= What to do =
Repeat the entries exactly as they stand.

(Provided information Opens)

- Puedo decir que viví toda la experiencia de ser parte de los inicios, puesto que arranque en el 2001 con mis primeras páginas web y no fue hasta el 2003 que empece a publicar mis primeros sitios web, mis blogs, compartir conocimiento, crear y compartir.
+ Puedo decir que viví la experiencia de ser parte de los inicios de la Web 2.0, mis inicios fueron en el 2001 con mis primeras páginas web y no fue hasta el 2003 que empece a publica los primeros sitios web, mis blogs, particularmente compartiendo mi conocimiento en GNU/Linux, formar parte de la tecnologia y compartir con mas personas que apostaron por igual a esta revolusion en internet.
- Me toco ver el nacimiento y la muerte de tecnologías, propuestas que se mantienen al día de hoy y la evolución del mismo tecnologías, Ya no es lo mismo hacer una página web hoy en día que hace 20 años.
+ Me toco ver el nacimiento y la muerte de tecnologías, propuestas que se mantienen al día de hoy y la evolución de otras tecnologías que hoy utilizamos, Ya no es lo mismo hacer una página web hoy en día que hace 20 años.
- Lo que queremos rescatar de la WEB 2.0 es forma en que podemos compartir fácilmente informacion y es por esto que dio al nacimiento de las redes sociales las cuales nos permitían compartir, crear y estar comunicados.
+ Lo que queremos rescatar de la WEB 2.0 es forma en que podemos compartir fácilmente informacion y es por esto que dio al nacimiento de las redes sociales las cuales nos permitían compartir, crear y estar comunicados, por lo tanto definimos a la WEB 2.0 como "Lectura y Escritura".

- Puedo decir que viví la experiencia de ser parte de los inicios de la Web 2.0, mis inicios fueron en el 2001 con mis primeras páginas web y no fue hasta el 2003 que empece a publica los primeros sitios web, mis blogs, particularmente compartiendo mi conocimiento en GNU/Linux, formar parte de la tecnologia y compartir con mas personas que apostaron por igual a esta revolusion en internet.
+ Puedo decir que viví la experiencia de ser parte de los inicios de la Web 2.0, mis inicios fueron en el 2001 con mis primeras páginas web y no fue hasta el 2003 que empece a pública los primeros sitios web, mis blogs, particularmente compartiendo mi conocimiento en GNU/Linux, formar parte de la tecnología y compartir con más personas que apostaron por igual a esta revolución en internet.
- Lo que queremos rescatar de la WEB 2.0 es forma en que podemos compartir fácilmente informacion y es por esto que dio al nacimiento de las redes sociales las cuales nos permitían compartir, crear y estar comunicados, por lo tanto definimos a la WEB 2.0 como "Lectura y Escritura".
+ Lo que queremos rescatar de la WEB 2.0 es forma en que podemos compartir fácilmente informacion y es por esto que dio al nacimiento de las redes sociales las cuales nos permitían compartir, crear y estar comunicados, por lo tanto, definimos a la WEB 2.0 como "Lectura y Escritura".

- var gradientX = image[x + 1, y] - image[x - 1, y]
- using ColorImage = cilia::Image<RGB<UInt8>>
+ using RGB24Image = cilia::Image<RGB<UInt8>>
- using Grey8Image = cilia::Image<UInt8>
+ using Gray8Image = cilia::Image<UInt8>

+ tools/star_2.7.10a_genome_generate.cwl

(Provided information Closes)

= Your solution =
- Puedo decir que viví toda la experiencia de ser parte de los inicios, puesto que arranque en el 2001 con mis primeras páginas web y no fue hasta el 2003 que empece a publicar mis primeros sitios web, mis blogs, compartir conocimiento, crear y compartir.
+ Puedo decir que viví la experiencia de ser parte de los inicios de la Web 2.0, mis inicios fueron en el 2001 con mis primeras páginas web y no fue hasta el 2003 que empece a publica los primeros sitios web, mis blogs, particularmente compartiendo mi conocimiento en GNU/Linux, formar parte de la tecnologia y compartir con mas personas que apostaron por igual a esta revolusion en internet.
- Me toco ver el nacimiento y la muerte de tecnologías, propuestas que se mantienen al día de hoy y la evolución del mismo tecnologías, Ya no es lo mismo hacer una página web hoy en día que hace 20 años.
+ Me toco ver el nacimiento y la muerte de tecnologías, propuestas que se mantienen al día de hoy y la evolución de otras tecnologías que hoy utilizamos, Ya no es lo mismo hacer una página web hoy en día que hace 20 años.
- Lo que queremos rescatar de la WEB 2.0 es forma en que podemos compartir fácilmente informacion y es por esto que dio al nacimiento de las redes sociales las cuales nos permitían compartir, crear y estar comunicados.
+ Lo que queremos rescatar de la WEB 2.0 es forma en que podemos compartir fácilmente informacion y es por esto que dio al nacimiento de las redes sociales las cuales nos permitían compartir, crear y estar comunicados, por lo tanto definimos a la WEB 2.0 como "Lectura y Escritura".

- Puedo decir que viví la experiencia de ser parte de los inicios de la Web 2.0, mis inicios fueron en el 2001 con mis primeras páginas web y no fue hasta el 2003 que empece a publica los primeros sitios web, mis blogs, particularmente compartiendo mi conocimiento en GNU/Linux, formar parte de la tecnologia y compartir con mas personas que apostaron por igual a esta revolusion en internet.
+ Puedo decir que viví la experiencia de ser parte de los inicios de la Web 2.0, mis inicios fueron en el 2001 con mis primeras páginas web y no fue hasta el 2003 que empece a pública los primeros sitios web, mis blogs, particularmente compartiendo mi conocimiento en GNU/Linux, formar parte de la tecnología y compartir con más personas que apostaron por igual a esta revolución en internet.
- Lo que queremos rescatar de la WEB 2.0 es forma en que podemos compartir fácilmente informacion y es por esto que dio al nacimiento de las redes sociales las cuales nos permitían compartir, crear y estar comunicados, por lo tanto definimos a la WEB 2.0 como "Lectura y Escritura".
+ Lo que queremos rescatar de la WEB 2.0 es forma en que podemos compartir fácilmente informacion y es por esto que dio al nacimiento de las redes sociales las cuales nos permitían compartir, crear y estar comunicados, por lo tanto, definimos a la WEB 2.0 como "Lectura y Escritura".

- var gradientX = image[x + 1, y] - image[x - 1, y]
- using ColorImage = cilia::Image<RGB<UInt8>>
+ using RGB24Image = cilia::Image<RGB<UInt8>>
- using Grey8Image = cilia::Image<UInt8>
+ using Gray8Image = cilia::Image<UInt8>

+ tools/star_2.7.10a_genome_generate.cwl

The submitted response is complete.